[Detected change data]
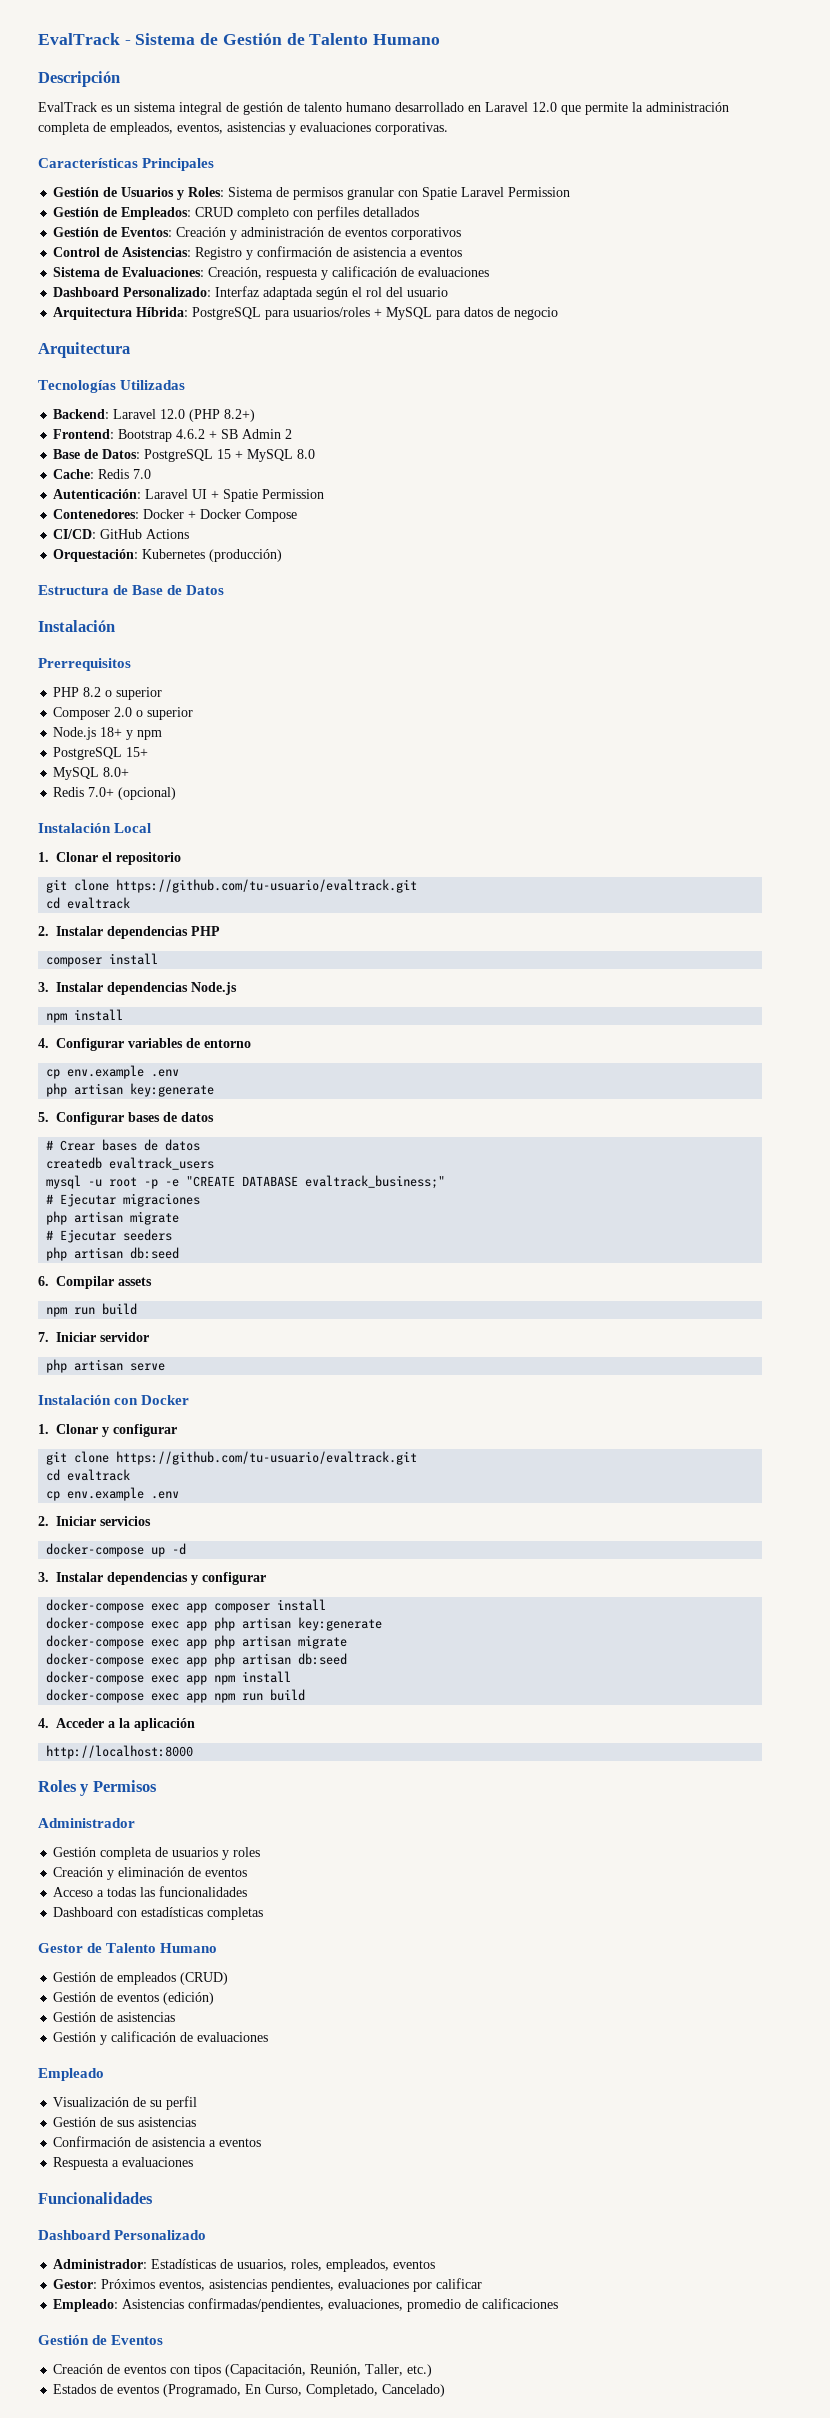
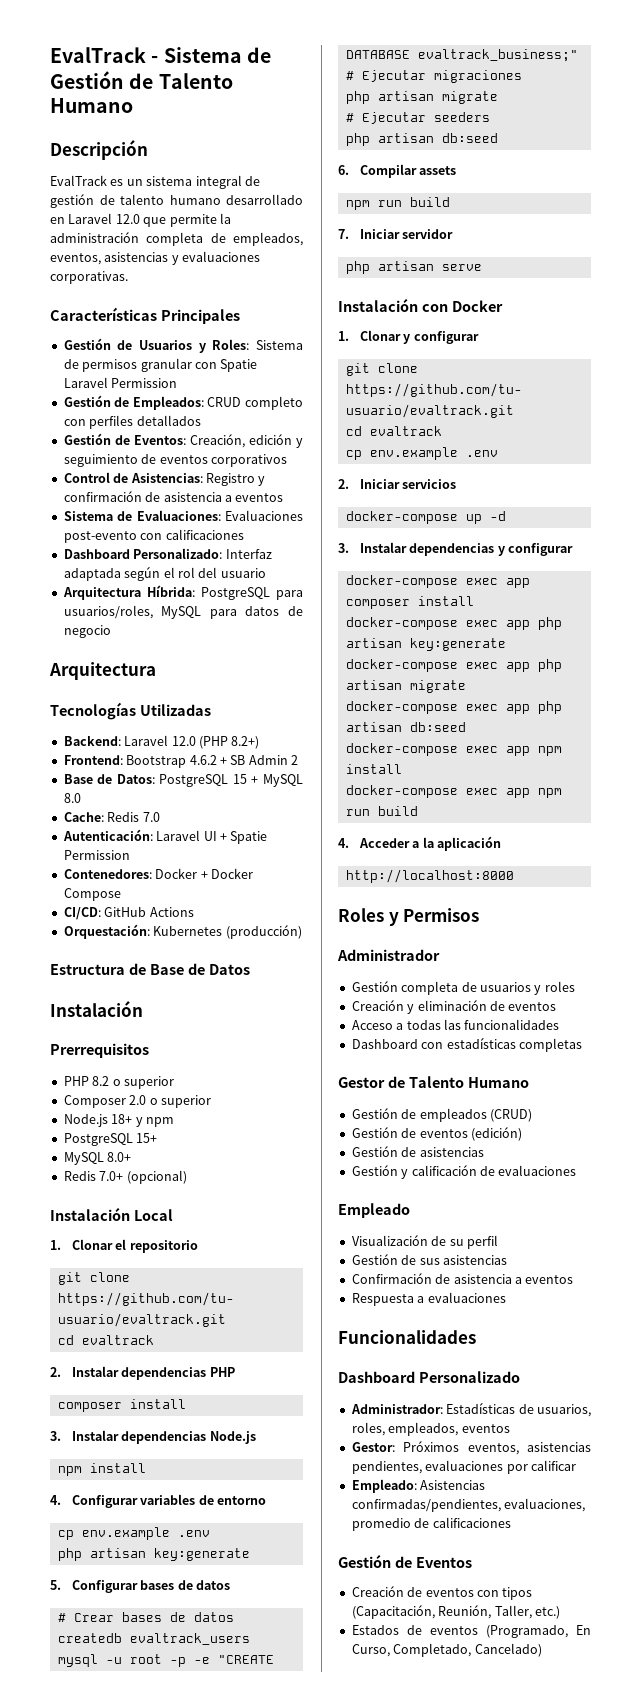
- Gestión de Eventos: Creación y administración de eventos corporativos
+ Gestión de Eventos: Creación, edición y seguimiento de eventos corporativos
- Sistema de Evaluaciones: Creación, respuesta y calificación de evaluaciones
+ Sistema de Evaluaciones: Evaluaciones post-evento con calificaciones
- Arquitectura Híbrida: PostgreSQL para usuarios/roles + MySQL para datos de negocio
+ Arquitectura Híbrida: PostgreSQL para usuarios/roles, MySQL para datos de negocio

**What you are asked to do:** Working through the entries above, copy every line in which "Eventos" is found.

**Finished exercise:**
- Gestión de Eventos: Creación y administración de eventos corporativos
+ Gestión de Eventos: Creación, edición y seguimiento de eventos corporativos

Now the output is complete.